In theory the chlorine in the tap should make it impossible for archaea and bacteria to colonise the RO filters, but archaea live in some of the harshest environments on earth, so until someone proves different, I'm going to assume that by the time water has passed through any filtration system, including an RO unit, its pretty low in oxygen.
By the way, please don't confuse the notion of "aged aquarium water" where people used to think it was a good thing not to do any water changes, and 'aging the water' which is just letting the chlorine dissipate for a couple of days, without adding dechlorinator. I wish I were better organised so as to cite the breeders who mentioned they'd stopped using dechlorinator and that this had very quickly triggered spawns after months or years of getting nowhere and was the only thing they changed. I don't want to name drop least of all inaccurately!
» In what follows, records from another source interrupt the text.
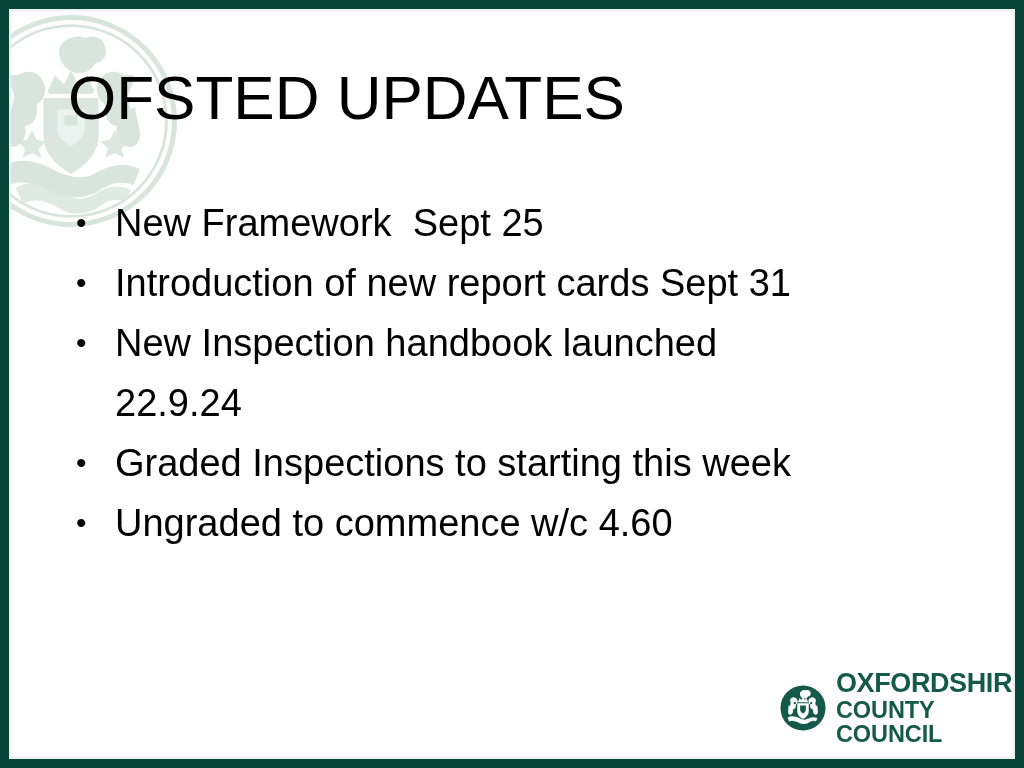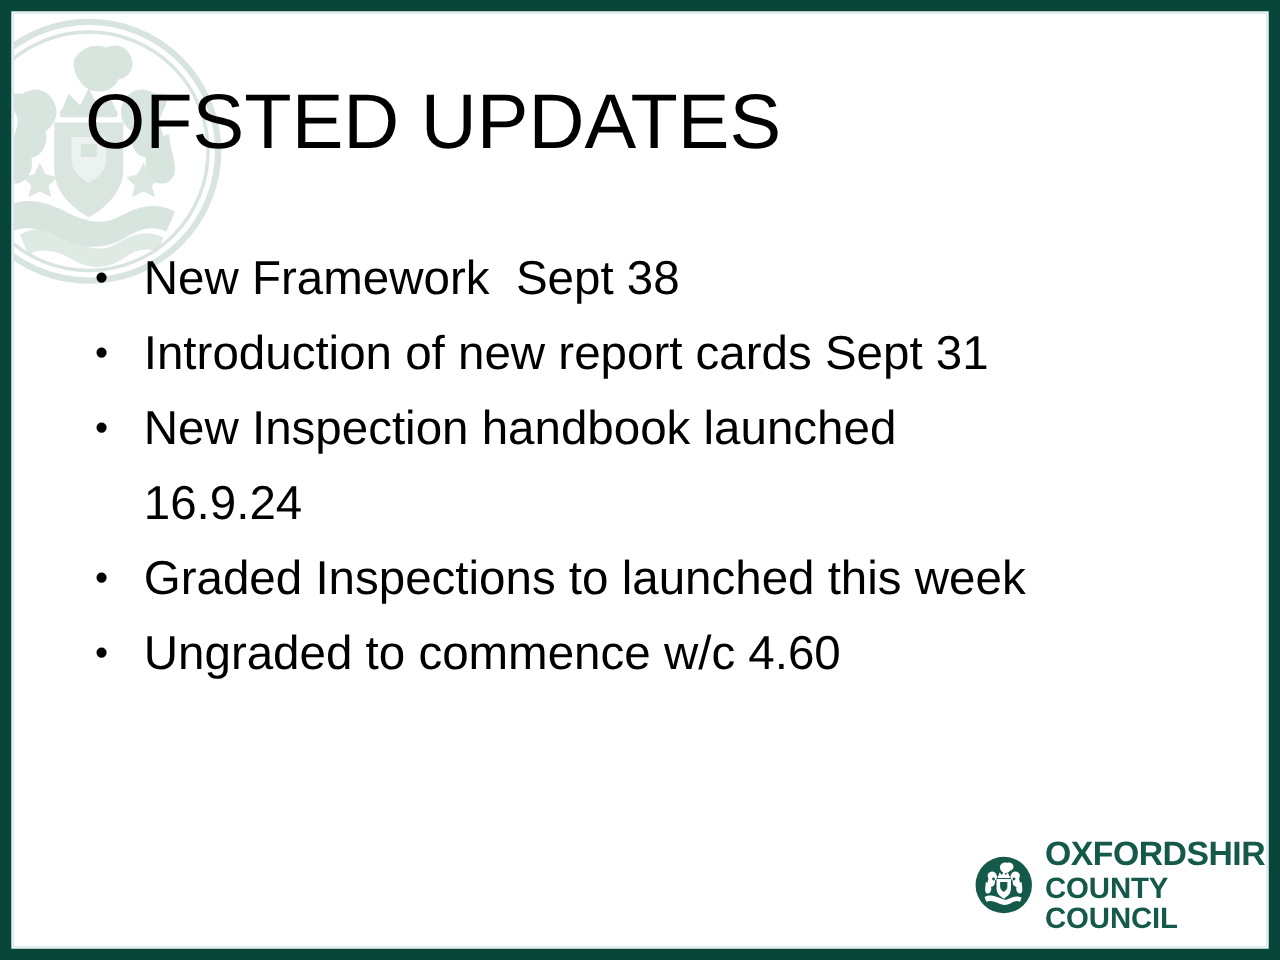"New Framework Sept 38" span.bullet-text { text: 38 -> 25 }
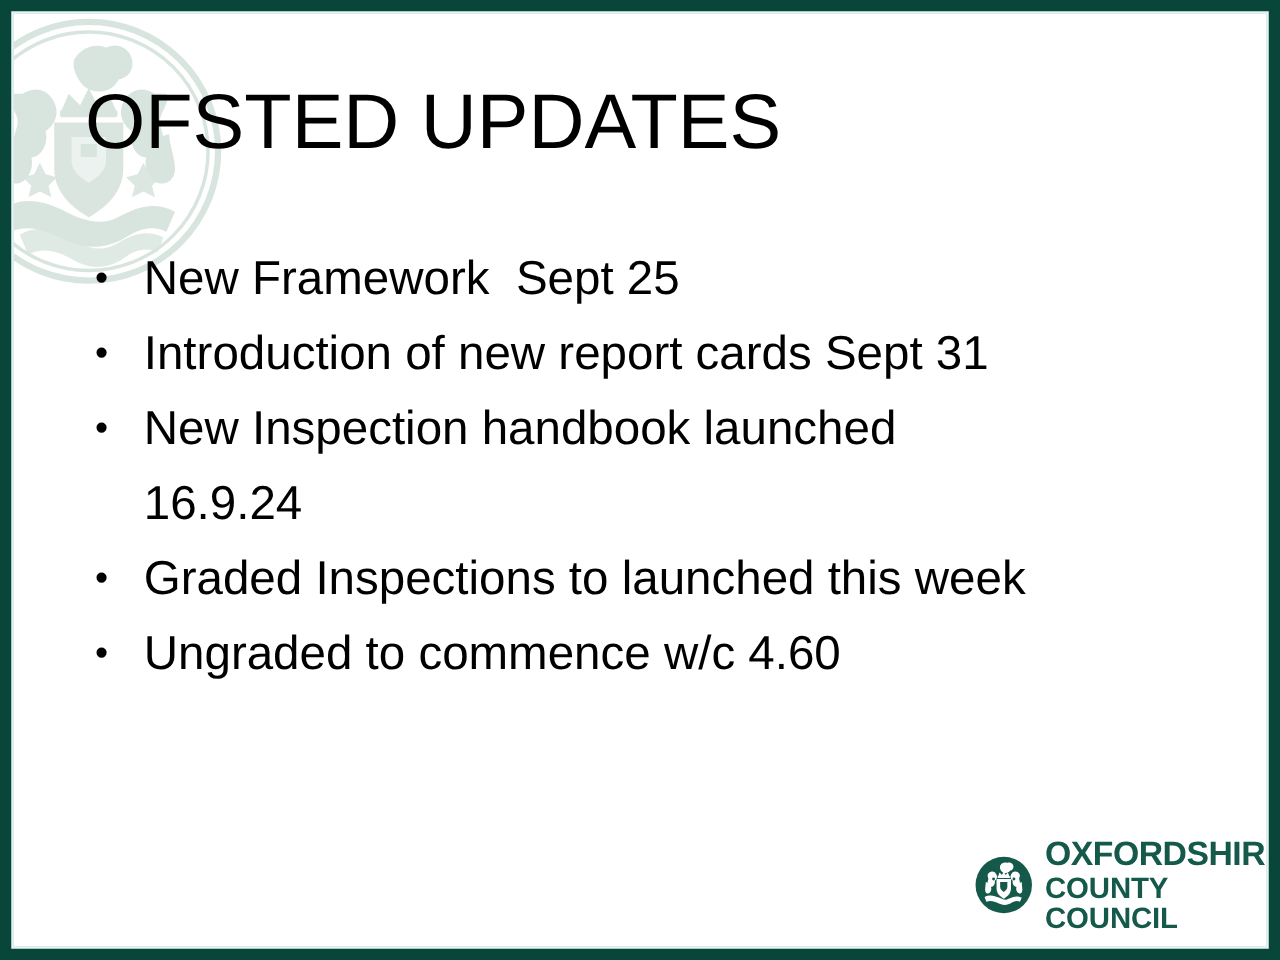"New Inspection handbook launched" span.bullet-text { text: 16.9.24 -> 22.9.24 }
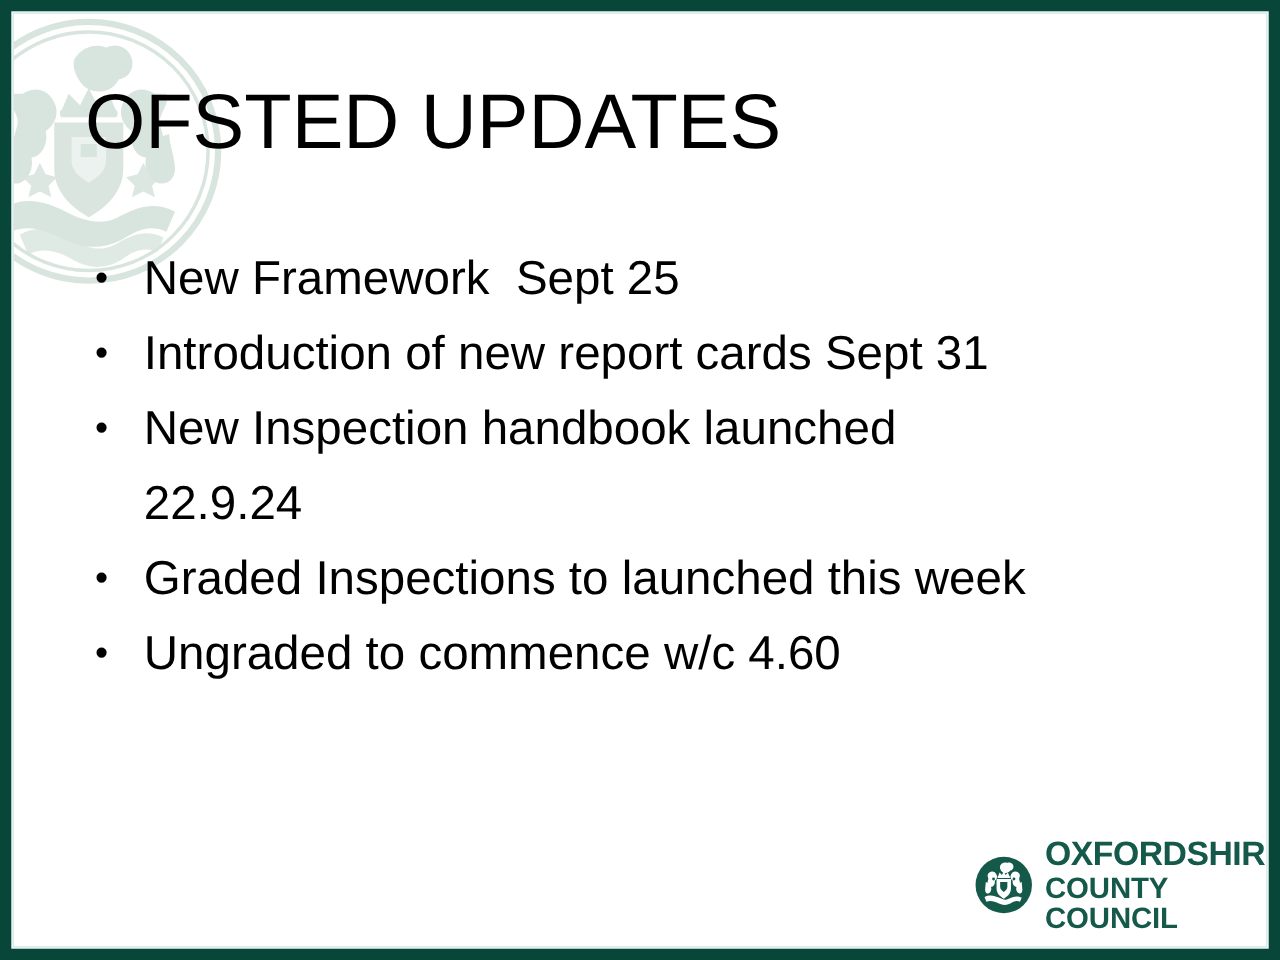"Graded Inspections to launched this" span.bullet-text { text: launched -> starting }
Of course with many species it seems not to make any appreciable difference, or other factors are much more critical.
 
Do you think your comments about deoxygenation and chlorine content would still apply to their RO water?
Ideally your LFS RO water should have been tested for chlorine and ammonia, which are the two chemicals that appear in RO water when the RO unit is not optimal and/or failing. A lot of people just add small amounts to Prime to their RO water, just in case, as it saves relying on possibly unreliable test results, though technically as you are only testing for one ion in "pure water", the test result should be free from other ions interfering with the results. The one and only case a hobby grade test kit will probably be OK to use.

The chlorine in RO water comes from poor quality or old or incorrect type (de-chlor pre-filter ?) or flowing too fast carbon prefilter.

The ammonia comes from the break down products of chloramine not be removed by poor quality or old or incorrect type (de-chlor pre-filter ?) or flowing too fast carbon prefilter.
 
In theory the chlorine in the tap should make it impossible for archaea and bacteria to colonise the RO filters, but archaea live in some of the harshest environments on earth, so until someone proves different, I'm going to assume that by the time water has passed through any filtration system, including an RO unit, its pretty low in oxygen.

Hi @JMorgan

Thanks for the feedback.

I'll test my RO water for dissolved oxygen and get back to you.